The non-alcoholic wine production process of "Ritual Sense" did not separate the alcohol, the reason is very simple, the whole brewing process itself did not add a drop of alcohol. The biggest difficulty in producing a spirit substitute is to imitate the fiery sensation of high alcohol, that is, the impact of forty to fifty degrees on the senses of smell, taste, stomach and brain. Saatchi scoured all kinds of peppers and condiments to find the best combination. In the end, he tried 500 combinations with the help of experts and finally found the right formula.
"Ritualistic" products may sound like a bit of a brag, but when I opened the package and saw the non-alcoholic gin, whiskey and rum inside, I realized that these things were so real, I was even a little scared. As George Cooper, director of the National Institute on Alcohol Abuse and Alcoholism, mentioned to me, taste might activate something subconscious and flip some 'switch' in the gut.

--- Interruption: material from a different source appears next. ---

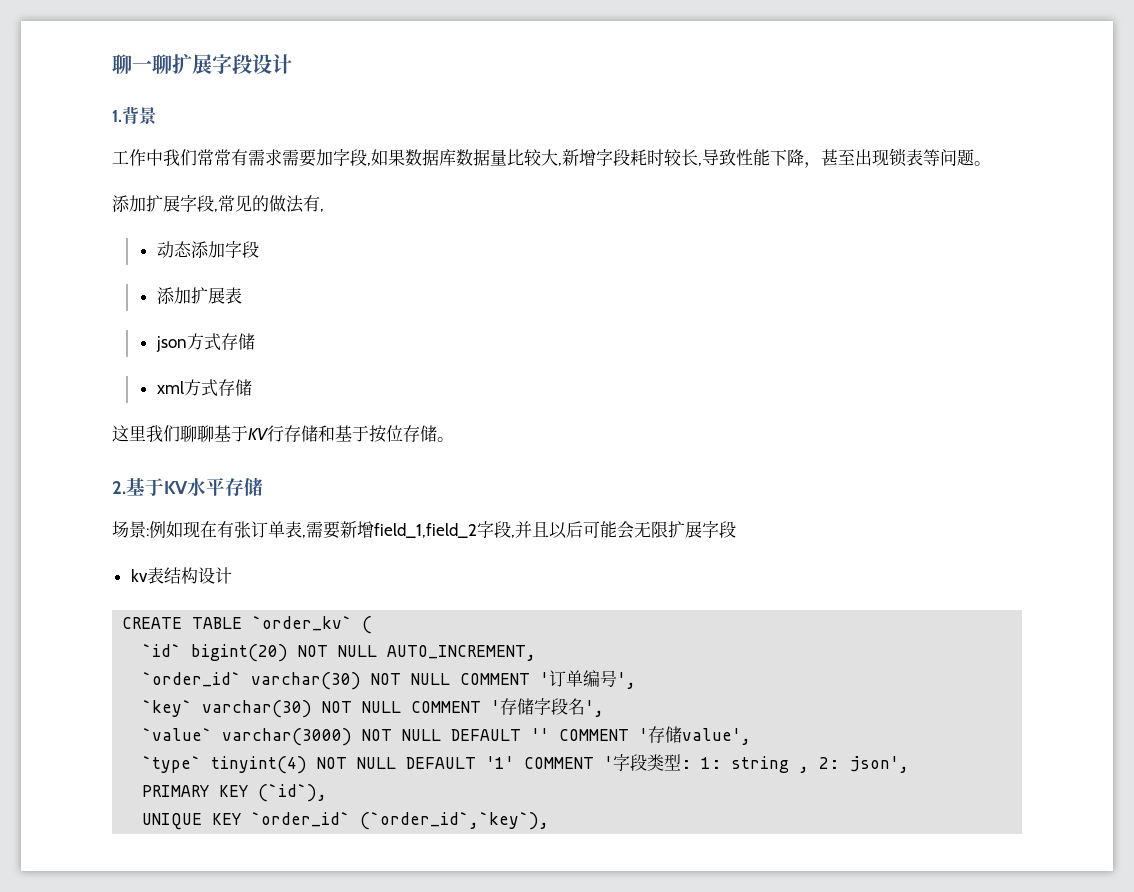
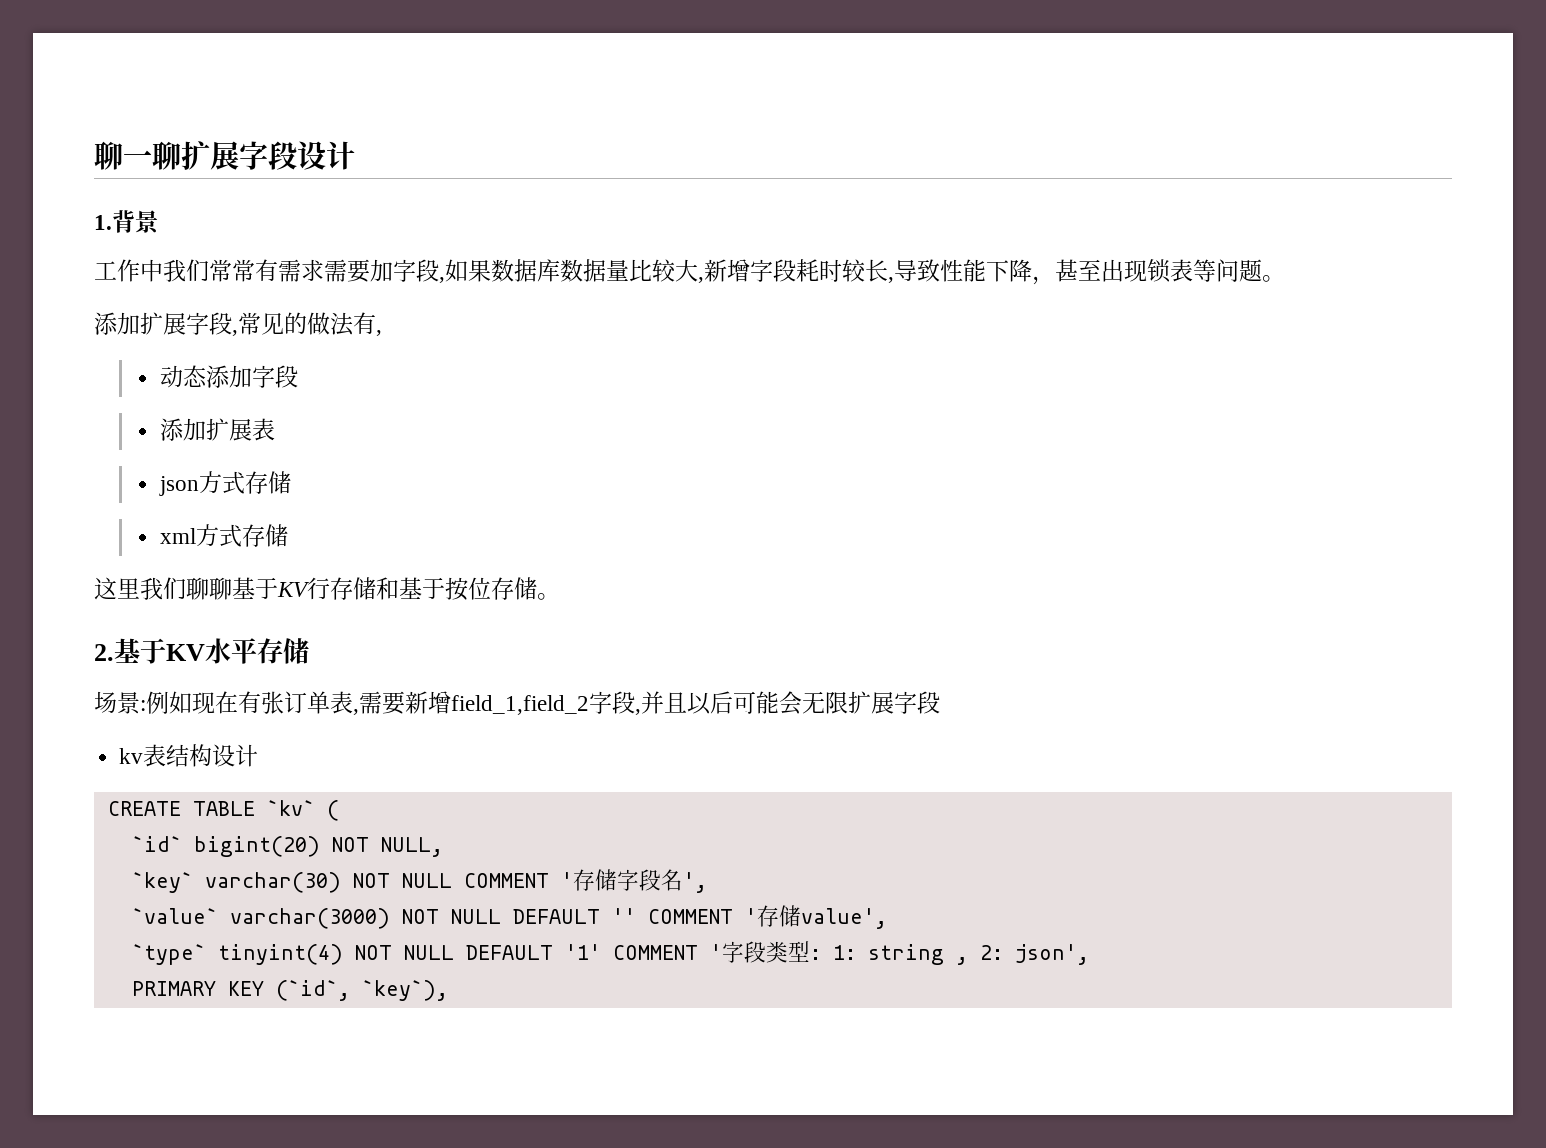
[252,616,353,631] `order_kv` -> [266,800,315,816] `kv`
[338,645,537,661] [142,670,637,690] NULL AUTO_INCREMENT, // `order_id` varchar(30) NOT NULL COMMENT '订单编号', -> [380,837,443,857] NULL,
[258,784,328,802] [142,812,550,830] (`id`), // UNIQUE KEY `order_id` (`order_id`,`key`), -> [275,980,448,1001] (`id`, `key`),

One day, on a whim, I picked up a bottle of non-alcohol whisky that weighed exactly the same as any whisky I'd been drinking before, and when the cork popped, I smelled a familiar smell. But I put down the bottle and didn't take a sip. Who am I lying to? I want to get back the lost sense of ritual, but if I drink again for this and bring pain to my family, the price will be too high.
| Riesling at 11 degrees |
Two days after I gave up non-alcoholic spirits, the non-alcoholic Riesling white wine I ordered was delivered. That evening, I opened a bottle and poured two glasses. The golden liquid was particularly attractive under the setting sun.
I put the glass to my nose and smelled it, and the aroma was pleasant. I took a sip, it was too bad, and Lisa said it was a little sweet. I took another sip and it was much better. When I took the third sip, I was full of joy and the taste was amazing.
"I feel a little over the top," I said.
"I was starting to get a little drunk too," she said.
It was then that I realized something was wrong, and I rushed into the kitchen to find "11% ABV" clearly printed on the bottle. Logistics sent wrong!
The reason I felt nauseous when I took my first sip is because I haven't touched alcohol in five years, and when I touch it, I naturally have a strong reaction. I looked at the wine in the glass, and there was not much left. I've stopped drinking for so long, and now I've given up all my achievements and can't blame others. Who told me to "walk by the river often" and "how can I not wet my shoes"? However, I didn't go down the road of no return to alcoholism again. I told myself: just clear it, just start over.